• **PROMPT**
Check every line of the entries below for the word "position", and copy the ones that have it.

________

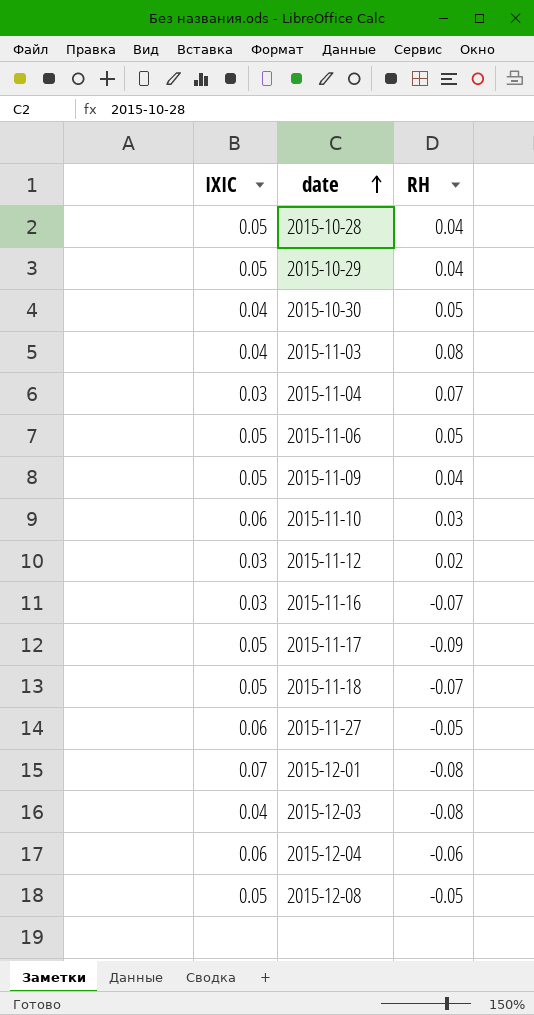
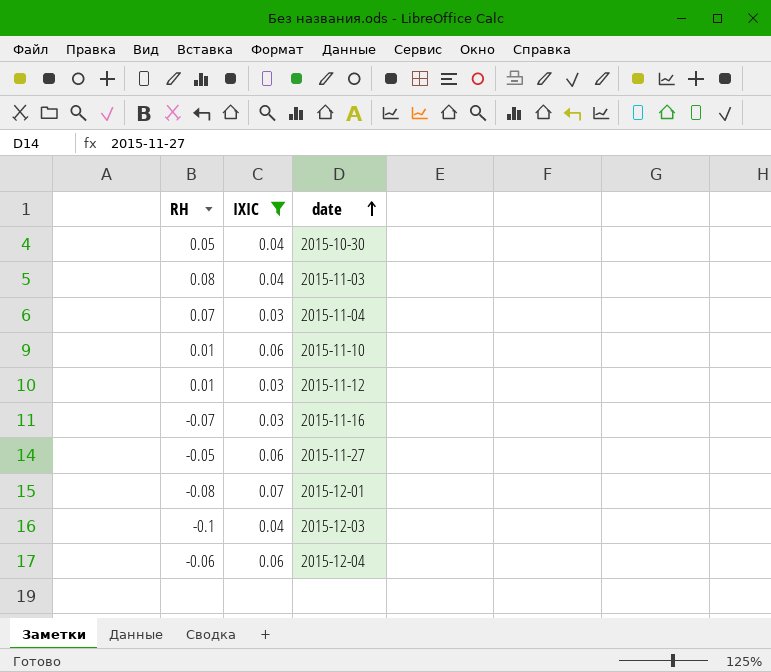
filter: none -> IXIC != 0.05
column RH | position: 3 -> 1
2015-11-10 | RH: 0.03 -> 0.01
2015-11-12 | RH: 0.02 -> 0.01
2015-12-03 | RH: -0.08 -> -0.1

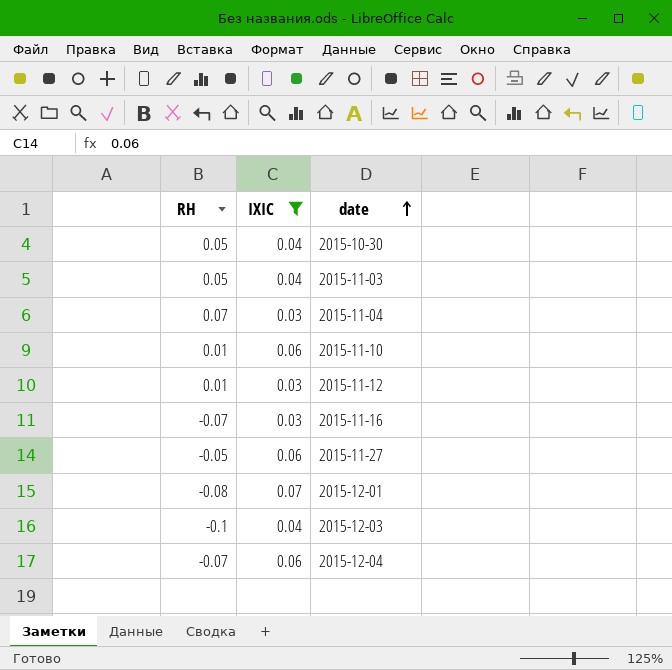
2015-11-03 | RH: 0.08 -> 0.05
2015-12-04 | RH: -0.06 -> -0.07

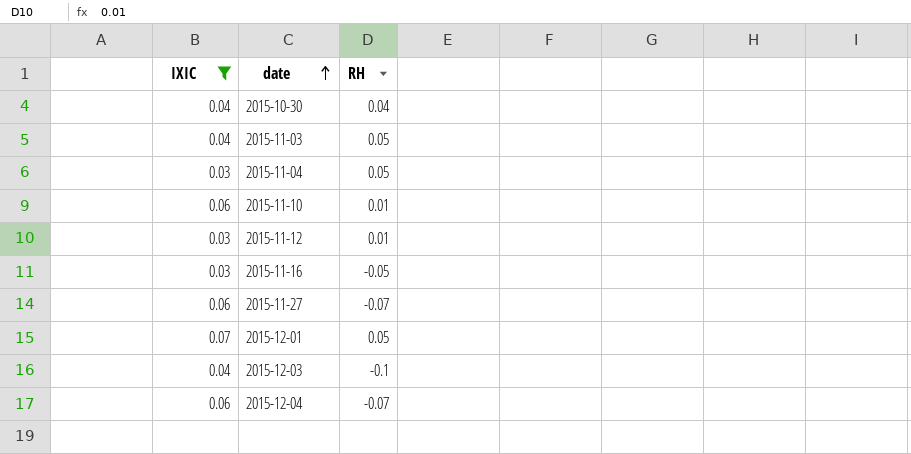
column RH | position: 1 -> 3
2015-10-30 | RH: 0.05 -> 0.04
2015-11-04 | RH: 0.07 -> 0.05
2015-11-16 | RH: -0.07 -> -0.05
2015-11-27 | RH: -0.05 -> -0.07
2015-12-01 | RH: -0.08 -> 0.05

________

• **SOLUTION TO THIS EXERCISE**
column RH | position: 3 -> 1
column RH | position: 1 -> 3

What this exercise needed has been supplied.